North Korea's latest missile launch appears to put Washington, D.C., in range (archive)
North Korea appears to have launched another intercontinental ballistic missile, the Pentagon said Tuesday, with experts calculating that Washington, D.C., is now technically within Kim Jong Un's reach.
[...] The missile launched early Wednesday local time traveled some 620 miles and reached a height of about 2,800 miles before landing off the coast of Japan, flying for a total of 54 minutes. This suggested it had been fired almost straight up — on a "lofted trajectory" similar to North Korea's two previous intercontinental ballistic missile tests. [...] If it had flown on a standard trajectory designed to maximize its reach, this missile would have a range of more than 8,100 miles, said David Wright, co-director of the global security program at the Union of Concerned Scientists. [...] The U.S. capital is 6,850 miles from Pyongyang.
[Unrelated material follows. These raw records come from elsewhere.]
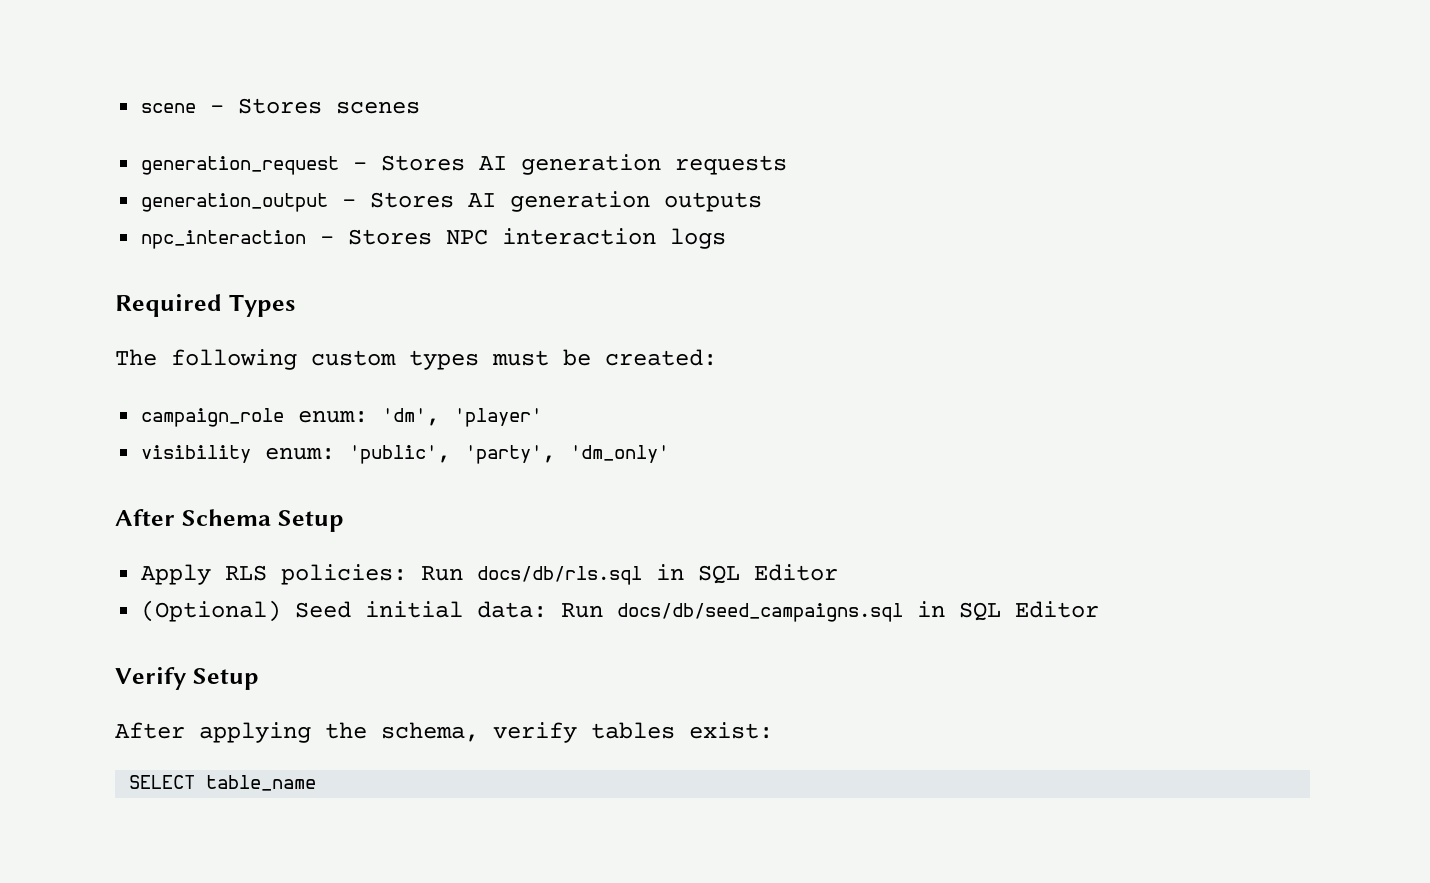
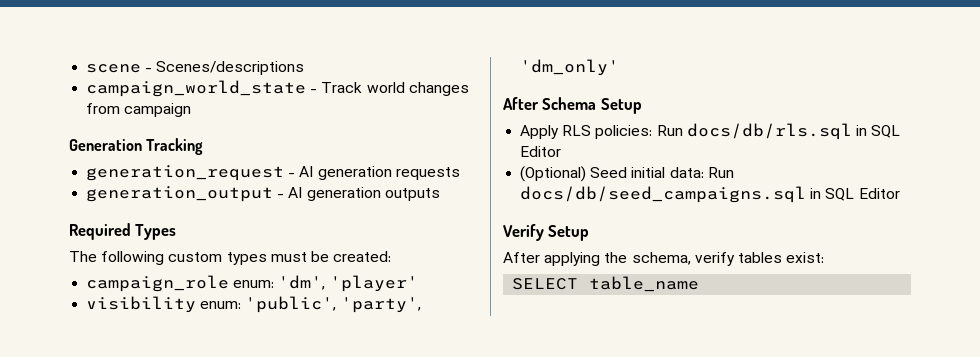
- scene - Stores scenes
+ scene - Scenes/descriptions
+ campaign_world_state - Track world changes from campaign
+ Generation Tracking
- generation_request - Stores AI generation requests
+ generation_request - AI generation requests
- generation_output - Stores AI generation outputs
+ generation_output - AI generation outputs
- npc_interaction - Stores NPC interaction logs

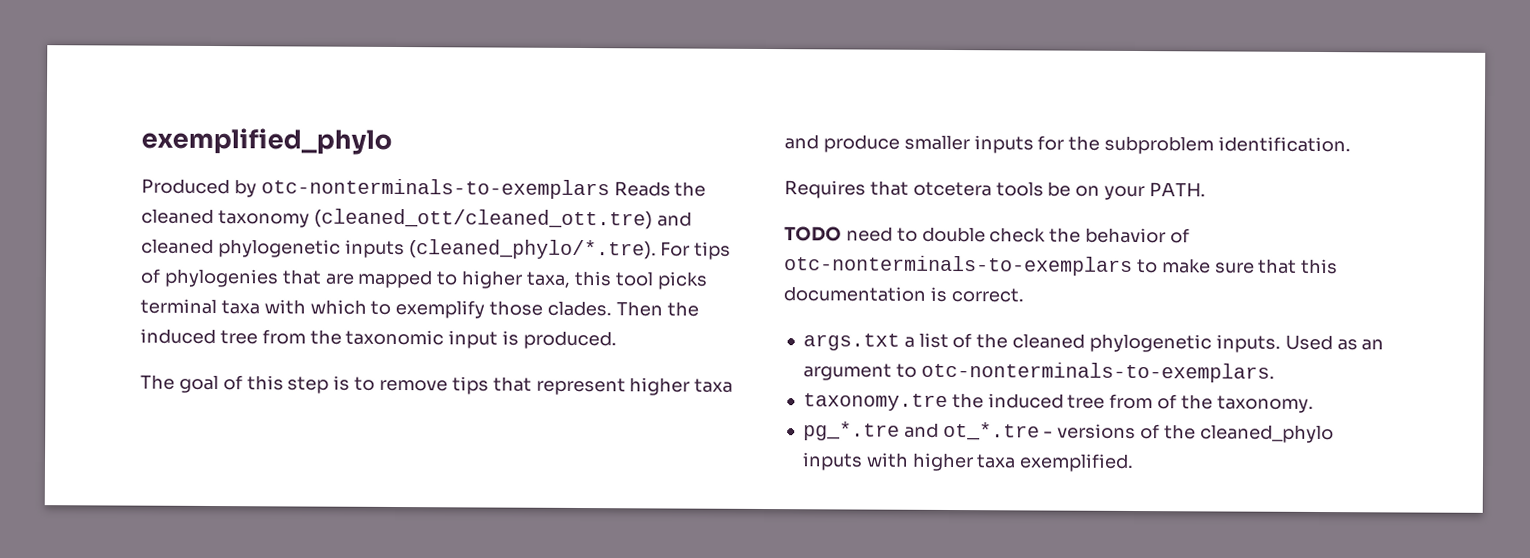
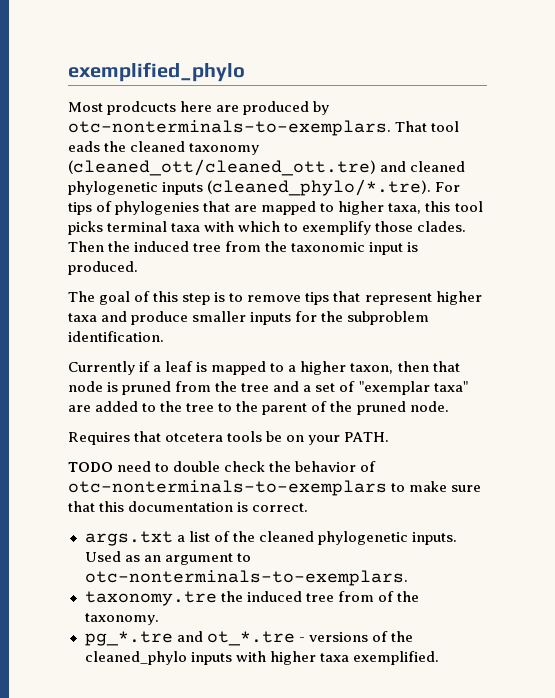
- Produced by otc-nonterminals-to-exemplars Reads the cleaned taxonomy (cleaned_ott/cleaned_ott.tre) and cleaned phylogenetic inputs (cleaned_phylo/*.tre). For tips of phylogenies that are mapped to higher taxa, this tool picks terminal taxa with which to exemplify those clades.
+ Most prodcucts here are produced by otc-nonterminals-to-exemplars. That tool eads the cleaned taxonomy (cleaned_ott/cleaned_ott.tre) and cleaned phylogenetic inputs (cleaned_phylo/*.tre). For tips of phylogenies that are mapped to higher taxa, this tool picks terminal taxa with which to exemplify those clades.
+ Currently if a leaf is mapped to a higher taxon, then that node is pruned from the tree and a set of "exemplar taxa" are added to the tree to the parent of the pruned node.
Although it may be cold comfort, it is still unlikely that North Korea is capable of delivering a nuclear warhead to the U.S. mainland. Scientists do not know the weight of the payload the missile carried, but given the increase in range, it seems likely that it carried a very light mock warhead, Wright said. "If true, that means it would not be capable of carrying a nuclear warhead to this long distance, since such a warhead would be much heavier," he said in a blog post.
(Score: 2) by MichaelDavidCrawford on Wednesday November 29 2017, @07:21AM (5 children)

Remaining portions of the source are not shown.